O Experimento de Partículas Carregadas de Baixa Energia (LECP) foi encerrado na sexta-feira (17 de abril) para garantir que a Voyager 1 tenha mais tempo para explorar o espaço além do sistema solar.
Lançada em 1977, a Voyager 1 deixou o Sistema Solar em 25 de agosto de 2012, passando por uma bolha de partículas carregadas chamada helifase, que marca o limite externo do quintal cósmico do Sol. Neste mês, a espaçonave está a 15 bilhões de milhas (24 bilhões de quilômetros) da Terra, o objeto mais distante feito pelo homem.
Voyager 1 e sua gêmea exploradora interestelar A Voyager 2 está fornecendo dados importantes sobre o chamado meio interestelar.

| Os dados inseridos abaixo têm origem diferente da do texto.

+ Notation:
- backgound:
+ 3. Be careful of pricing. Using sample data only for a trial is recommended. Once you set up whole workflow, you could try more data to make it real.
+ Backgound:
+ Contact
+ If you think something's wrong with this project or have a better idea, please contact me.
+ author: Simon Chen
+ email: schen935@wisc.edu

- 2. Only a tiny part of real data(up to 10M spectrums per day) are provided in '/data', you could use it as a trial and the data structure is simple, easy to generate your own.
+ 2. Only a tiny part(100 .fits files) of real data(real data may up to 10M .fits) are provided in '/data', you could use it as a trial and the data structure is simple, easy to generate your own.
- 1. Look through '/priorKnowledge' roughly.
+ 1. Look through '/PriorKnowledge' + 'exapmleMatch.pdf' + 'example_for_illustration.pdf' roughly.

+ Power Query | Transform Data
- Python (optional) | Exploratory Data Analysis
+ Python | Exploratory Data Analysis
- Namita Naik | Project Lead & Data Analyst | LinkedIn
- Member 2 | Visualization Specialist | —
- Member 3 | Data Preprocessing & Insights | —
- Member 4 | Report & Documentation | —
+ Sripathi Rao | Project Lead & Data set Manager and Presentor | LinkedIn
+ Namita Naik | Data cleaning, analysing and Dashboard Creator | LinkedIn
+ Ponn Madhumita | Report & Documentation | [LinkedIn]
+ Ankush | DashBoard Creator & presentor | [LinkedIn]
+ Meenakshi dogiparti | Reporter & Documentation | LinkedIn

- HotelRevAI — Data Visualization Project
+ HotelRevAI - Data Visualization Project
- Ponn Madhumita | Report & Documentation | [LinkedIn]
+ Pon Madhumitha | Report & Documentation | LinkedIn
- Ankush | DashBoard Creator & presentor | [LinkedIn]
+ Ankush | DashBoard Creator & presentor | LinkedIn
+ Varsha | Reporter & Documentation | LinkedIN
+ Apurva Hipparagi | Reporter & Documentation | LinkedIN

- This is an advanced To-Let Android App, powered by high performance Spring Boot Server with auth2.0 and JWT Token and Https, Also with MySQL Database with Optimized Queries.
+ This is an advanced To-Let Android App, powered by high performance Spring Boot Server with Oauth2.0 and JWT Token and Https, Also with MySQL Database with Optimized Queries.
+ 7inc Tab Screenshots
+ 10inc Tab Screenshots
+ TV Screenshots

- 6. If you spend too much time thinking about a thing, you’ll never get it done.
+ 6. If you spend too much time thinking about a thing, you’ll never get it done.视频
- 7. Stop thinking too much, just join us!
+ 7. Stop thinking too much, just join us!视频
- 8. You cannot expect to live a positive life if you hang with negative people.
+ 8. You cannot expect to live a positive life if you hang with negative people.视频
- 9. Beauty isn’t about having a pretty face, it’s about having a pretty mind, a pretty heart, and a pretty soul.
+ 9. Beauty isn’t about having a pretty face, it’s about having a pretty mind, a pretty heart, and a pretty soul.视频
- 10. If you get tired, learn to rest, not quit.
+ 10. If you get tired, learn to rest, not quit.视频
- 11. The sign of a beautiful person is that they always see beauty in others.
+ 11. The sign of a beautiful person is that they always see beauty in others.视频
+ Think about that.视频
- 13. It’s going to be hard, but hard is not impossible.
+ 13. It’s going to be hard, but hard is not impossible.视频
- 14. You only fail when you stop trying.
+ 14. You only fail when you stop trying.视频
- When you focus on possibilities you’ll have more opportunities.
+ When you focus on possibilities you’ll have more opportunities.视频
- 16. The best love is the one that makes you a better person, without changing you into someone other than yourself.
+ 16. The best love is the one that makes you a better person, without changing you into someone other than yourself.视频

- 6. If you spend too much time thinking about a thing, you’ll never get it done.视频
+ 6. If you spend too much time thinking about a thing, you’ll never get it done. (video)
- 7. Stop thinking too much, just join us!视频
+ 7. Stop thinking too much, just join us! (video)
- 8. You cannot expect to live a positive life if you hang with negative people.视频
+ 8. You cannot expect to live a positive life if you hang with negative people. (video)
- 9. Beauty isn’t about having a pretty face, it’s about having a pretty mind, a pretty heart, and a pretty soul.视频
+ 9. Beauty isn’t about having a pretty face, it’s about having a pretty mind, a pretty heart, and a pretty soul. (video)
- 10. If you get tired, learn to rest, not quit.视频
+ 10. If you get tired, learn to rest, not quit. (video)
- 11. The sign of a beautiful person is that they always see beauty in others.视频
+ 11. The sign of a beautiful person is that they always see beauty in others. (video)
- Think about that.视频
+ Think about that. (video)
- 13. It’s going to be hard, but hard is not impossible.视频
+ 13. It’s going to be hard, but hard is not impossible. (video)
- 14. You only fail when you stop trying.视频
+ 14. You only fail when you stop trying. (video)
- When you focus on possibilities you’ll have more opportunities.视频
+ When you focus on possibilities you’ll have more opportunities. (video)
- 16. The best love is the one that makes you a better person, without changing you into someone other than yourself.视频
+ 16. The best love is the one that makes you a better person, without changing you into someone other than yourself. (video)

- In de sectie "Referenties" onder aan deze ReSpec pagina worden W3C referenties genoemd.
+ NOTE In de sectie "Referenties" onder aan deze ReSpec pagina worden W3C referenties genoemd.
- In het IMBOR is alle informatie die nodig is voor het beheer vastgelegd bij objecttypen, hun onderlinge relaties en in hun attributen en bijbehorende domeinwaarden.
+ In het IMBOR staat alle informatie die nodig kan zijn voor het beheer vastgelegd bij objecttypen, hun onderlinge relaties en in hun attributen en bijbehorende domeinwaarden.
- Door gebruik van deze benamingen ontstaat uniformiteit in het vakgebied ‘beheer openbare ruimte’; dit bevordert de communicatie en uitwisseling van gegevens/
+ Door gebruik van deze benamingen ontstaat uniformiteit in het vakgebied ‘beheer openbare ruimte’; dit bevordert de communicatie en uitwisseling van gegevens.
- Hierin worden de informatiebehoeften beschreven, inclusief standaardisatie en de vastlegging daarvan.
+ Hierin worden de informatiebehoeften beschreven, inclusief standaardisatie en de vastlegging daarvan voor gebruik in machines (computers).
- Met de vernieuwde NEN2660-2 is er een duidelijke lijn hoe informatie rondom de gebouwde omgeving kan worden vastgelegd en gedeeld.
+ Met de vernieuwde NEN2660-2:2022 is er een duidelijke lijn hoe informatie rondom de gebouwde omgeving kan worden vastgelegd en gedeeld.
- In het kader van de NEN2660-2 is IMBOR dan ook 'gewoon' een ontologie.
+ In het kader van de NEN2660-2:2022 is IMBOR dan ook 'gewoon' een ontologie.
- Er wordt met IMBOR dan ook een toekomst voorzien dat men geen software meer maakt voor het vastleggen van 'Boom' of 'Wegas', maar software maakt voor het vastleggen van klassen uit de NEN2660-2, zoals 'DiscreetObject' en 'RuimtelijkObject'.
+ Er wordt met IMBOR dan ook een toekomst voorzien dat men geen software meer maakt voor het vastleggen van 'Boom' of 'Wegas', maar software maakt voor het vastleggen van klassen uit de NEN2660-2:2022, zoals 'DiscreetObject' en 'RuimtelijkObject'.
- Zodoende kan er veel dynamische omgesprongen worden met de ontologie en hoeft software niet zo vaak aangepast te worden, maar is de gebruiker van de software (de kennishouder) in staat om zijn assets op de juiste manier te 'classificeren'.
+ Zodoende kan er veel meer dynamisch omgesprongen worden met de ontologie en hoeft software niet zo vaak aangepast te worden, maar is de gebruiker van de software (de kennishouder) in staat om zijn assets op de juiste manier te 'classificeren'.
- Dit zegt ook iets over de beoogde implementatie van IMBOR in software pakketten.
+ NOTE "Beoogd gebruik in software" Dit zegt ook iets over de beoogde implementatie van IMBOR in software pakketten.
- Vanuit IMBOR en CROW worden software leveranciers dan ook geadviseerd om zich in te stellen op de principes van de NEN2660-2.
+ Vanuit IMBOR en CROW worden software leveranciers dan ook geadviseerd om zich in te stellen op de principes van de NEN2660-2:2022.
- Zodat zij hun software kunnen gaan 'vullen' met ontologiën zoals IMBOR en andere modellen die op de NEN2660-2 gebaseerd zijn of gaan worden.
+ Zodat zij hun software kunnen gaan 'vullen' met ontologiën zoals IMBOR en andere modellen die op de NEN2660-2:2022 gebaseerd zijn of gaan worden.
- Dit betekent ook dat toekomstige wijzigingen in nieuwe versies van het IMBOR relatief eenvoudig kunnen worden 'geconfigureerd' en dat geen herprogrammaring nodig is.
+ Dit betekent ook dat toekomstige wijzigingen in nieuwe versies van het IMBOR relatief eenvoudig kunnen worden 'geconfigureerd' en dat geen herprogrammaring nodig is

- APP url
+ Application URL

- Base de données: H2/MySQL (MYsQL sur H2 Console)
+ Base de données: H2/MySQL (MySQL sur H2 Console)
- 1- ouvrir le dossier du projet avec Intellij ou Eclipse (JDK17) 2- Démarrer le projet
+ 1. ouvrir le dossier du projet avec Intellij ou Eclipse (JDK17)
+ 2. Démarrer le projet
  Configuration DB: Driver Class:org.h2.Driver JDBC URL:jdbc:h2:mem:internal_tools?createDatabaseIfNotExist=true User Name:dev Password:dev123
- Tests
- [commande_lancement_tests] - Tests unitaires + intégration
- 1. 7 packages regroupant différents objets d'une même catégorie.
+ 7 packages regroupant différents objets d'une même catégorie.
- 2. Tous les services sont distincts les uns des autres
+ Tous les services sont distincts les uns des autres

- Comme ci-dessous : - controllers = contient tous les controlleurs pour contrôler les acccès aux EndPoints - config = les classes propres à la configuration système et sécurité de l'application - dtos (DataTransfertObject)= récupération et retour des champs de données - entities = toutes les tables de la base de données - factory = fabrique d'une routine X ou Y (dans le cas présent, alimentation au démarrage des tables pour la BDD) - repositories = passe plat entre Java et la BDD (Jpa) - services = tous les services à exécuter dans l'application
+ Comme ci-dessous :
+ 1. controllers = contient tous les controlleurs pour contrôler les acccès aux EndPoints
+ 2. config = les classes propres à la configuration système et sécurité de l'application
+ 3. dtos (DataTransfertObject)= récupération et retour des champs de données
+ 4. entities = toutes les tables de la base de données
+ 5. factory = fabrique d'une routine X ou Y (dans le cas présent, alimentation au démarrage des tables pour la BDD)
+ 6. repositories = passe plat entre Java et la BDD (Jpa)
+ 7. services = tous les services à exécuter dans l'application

O facto de serem atualmente a única nave espacial fora do Sistema Solar significa que estão numa posição única para recolher esta informação.
O LECP está operacional desde quase o seu lançamento na Voyager 1. O objetivo do experimento é medir partículas carregadas de baixa energia conhecidas como íons, elétrons e raios cósmicos no Sistema Solar e além.
A escolha de desligar o LECP não é aleatória. Os engenheiros da NASA concordaram há anos com a ordem de desligar os instrumentos da Voyager 1 para proteger a cada vez menor energia nuclear da espaçonave. O próprio instrumento LECP da Voyager 2 foi desativado em março de 2025.
As gémeas Voyager deixaram a Terra com 10 instrumentos idênticos, dos quais apenas três estão agora operacionais em ambas as naves espaciais.